A combination approach to vaccination against tick-borne bacterial infections, using antigens from the tick vector and the bacterial pathogen, and evaluating the elicited immune responses

Summary

Ticks transmit an array of bacteria e.g. Anaplasma, viruses and protozoa to their human/animal hosts, causing tick-borne diseases (TBDs) in humans and animals, high morbidity, and a huge economic cost to livestock farmers. The consequences are especially severe in lower and middle-income countries as the host, vector and pathogen occur in close proximity.  In Africa, ticks are expanding their geographical range, TBD incidence in livestock is increasing and tick resistance to acaricides is leading to greater antibiotic use. In Iran, antibiotic resistance genes in Anaplasma from TBD-infected animals has been reported.

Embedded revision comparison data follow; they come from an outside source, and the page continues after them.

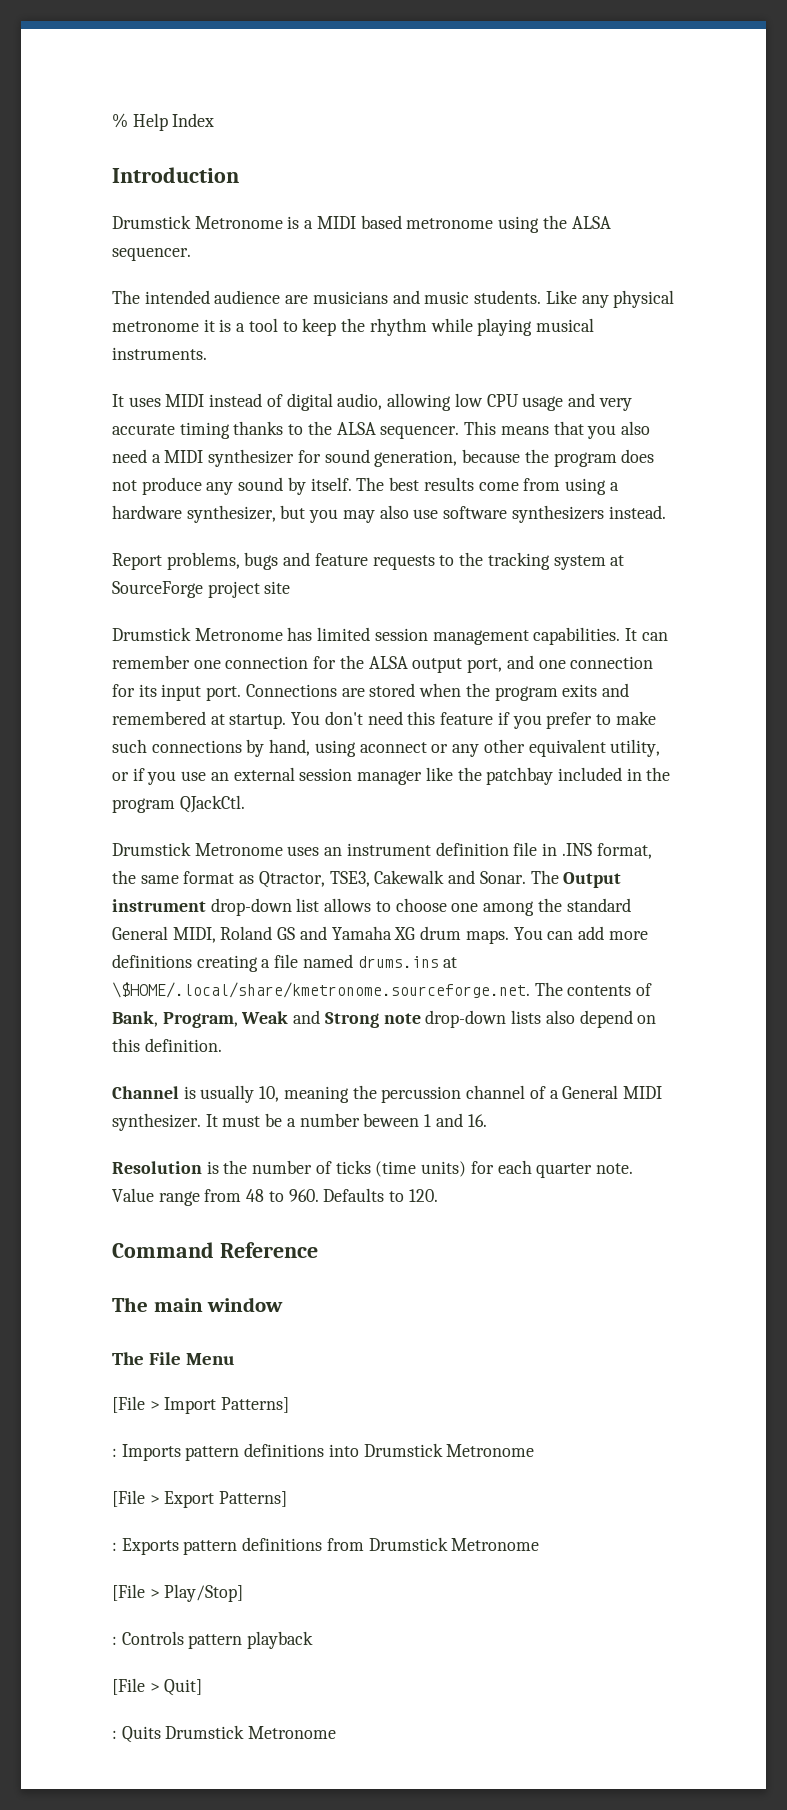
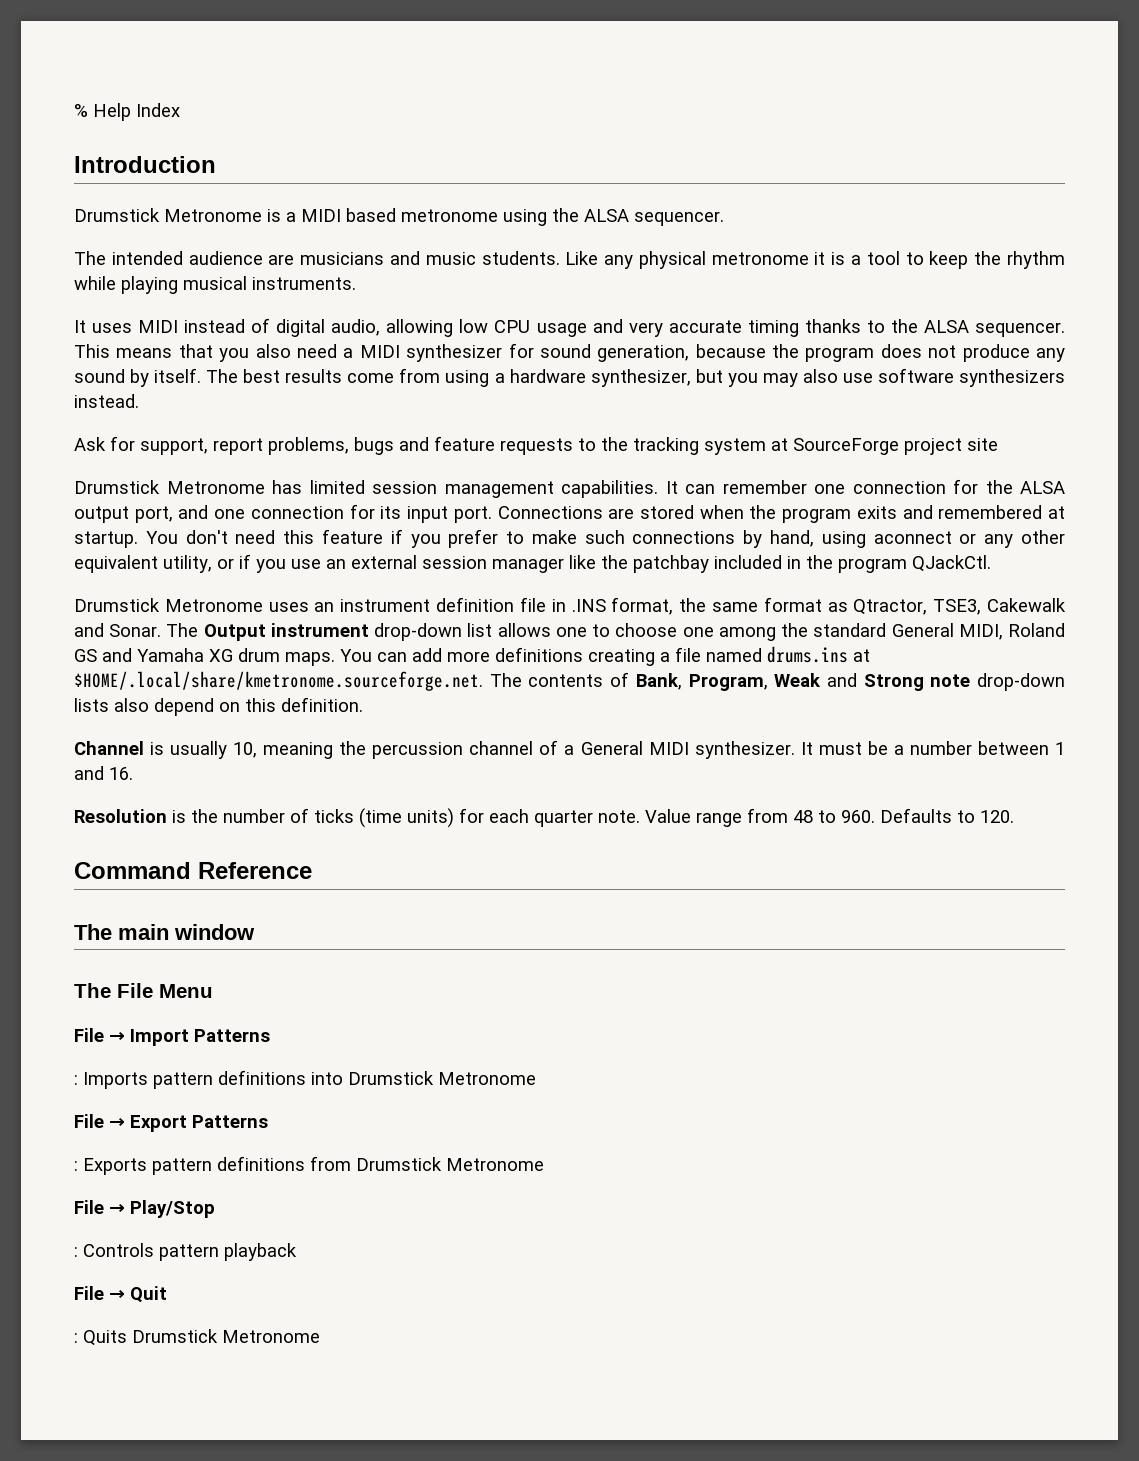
- Report problems, bugs and feature requests to the tracking system at SourceForge project site
+ Ask for support, report problems, bugs and feature requests to the tracking system at SourceForge project site
- The Output instrument drop-down list allows to choose one among the standard General MIDI, Roland GS and Yamaha XG drum maps.
+ The Output instrument drop-down list allows one to choose one among the standard General MIDI, Roland GS and Yamaha XG drum maps.
- You can add more definitions creating a file named drums.ins at \$HOME/.local/share/kmetronome.sourceforge.net. The contents of Bank, Program, Weak and Strong note drop-down lists also depend on this definition.
+ You can add more definitions creating a file named drums.ins at $HOME/.local/share/kmetronome.sourceforge.net. The contents of Bank, Program, Weak and Strong note drop-down lists also depend on this definition.
- It must be a number beween 1 and 16.
+ It must be a number between 1 and 16.
- [File > Import Patterns]
+ File → Import Patterns
- [File > Export Patterns]
+ File → Export Patterns
- [File > Play/Stop]
+ File → Play/Stop
- [File > Quit]
+ File → Quit

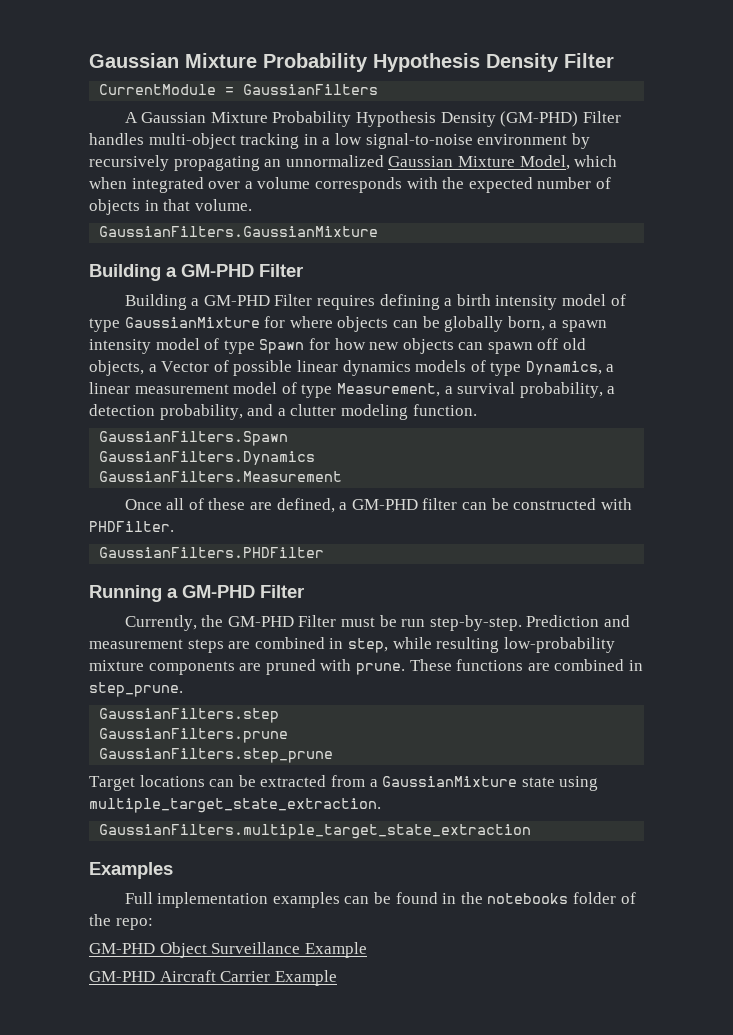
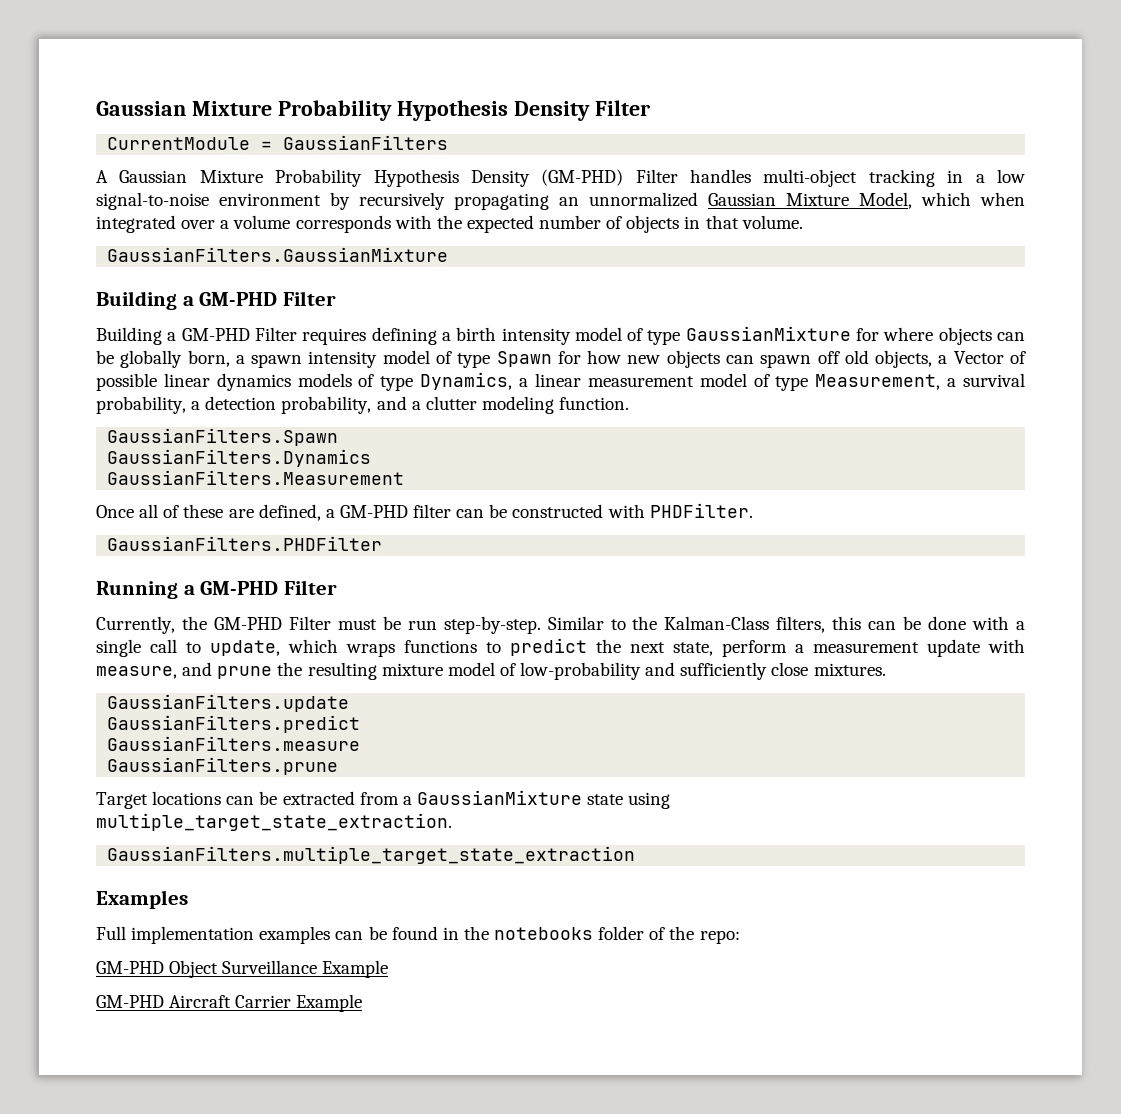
- Prediction and measurement steps are combined in step, while resulting low-probability mixture components are pruned with prune. These functions are combined in step_prune.
- GaussianFilters.step
+ Similar to the Kalman-Class filters, this can be done with a single call to update, which wraps functions to predict the next state, perform a measurement update with measure, and prune the resulting mixture model of low-probability and sufficiently close mixtures.
+ GaussianFilters.update
+ GaussianFilters.predict
+ GaussianFilters.measure
- GaussianFilters.step_prune

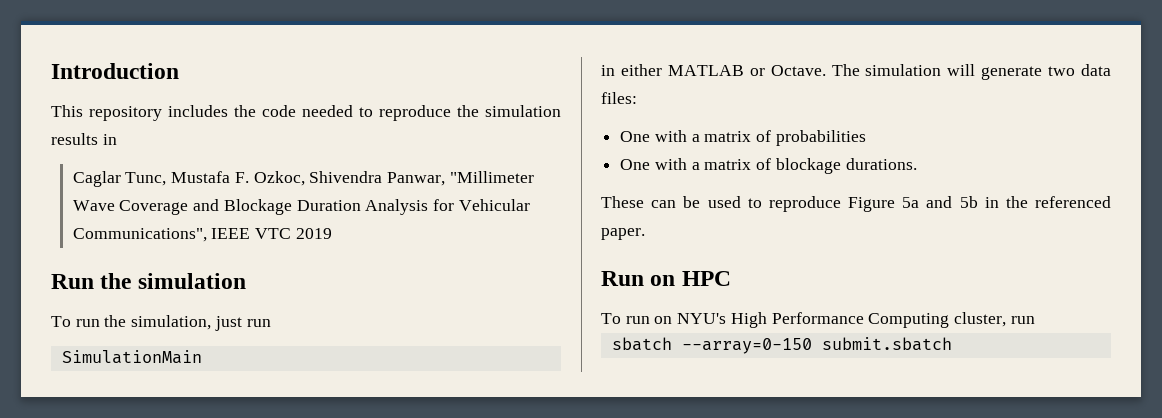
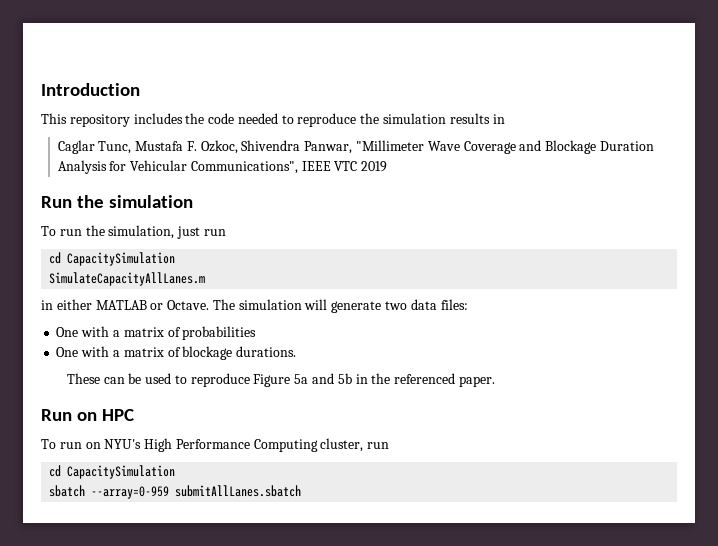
  To run the simulation, just run
- SimulationMain
+ cd CapacitySimulation
+ SimulateCapacityAllLanes.m
  To run on NYU's High Performance Computing cluster, run
+ cd CapacitySimulation
- sbatch --array=0-150 submit.sbatch
+ sbatch --array=0-959 submitAllLanes.sbatch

Effective vaccines would prevent TBDs and the emergence of antimicrobial resistance.  Currently there are no vaccines approved for tick-borne bacterial infections in humans, and the few commercially available veterinary vaccines only offer partial protection.   This indicates the urgent need for more efficacious vaccines, and for novel approaches to vaccination. 

Existing vaccines target either the tick vector or the tick-borne pathogen. We propose a different approach.  We hypothesise that combining antigens from the vector and the pathogen in one vaccine formulation would: (i) reduce tick infestation and pathogen transmission among hosts, and (ii) enhance the ability of the host immune response(s) to protect against infection.  

The aim of this project is to test a part of this hypothesis in a murine model, using Anaplasma and Ixodes tick antigens. Animals will be immunised against either the tick antigens, or the pathogen antigens, or a combination of tick and pathogen antigens, and the Th1/Th2 immune responses elicited will be measured.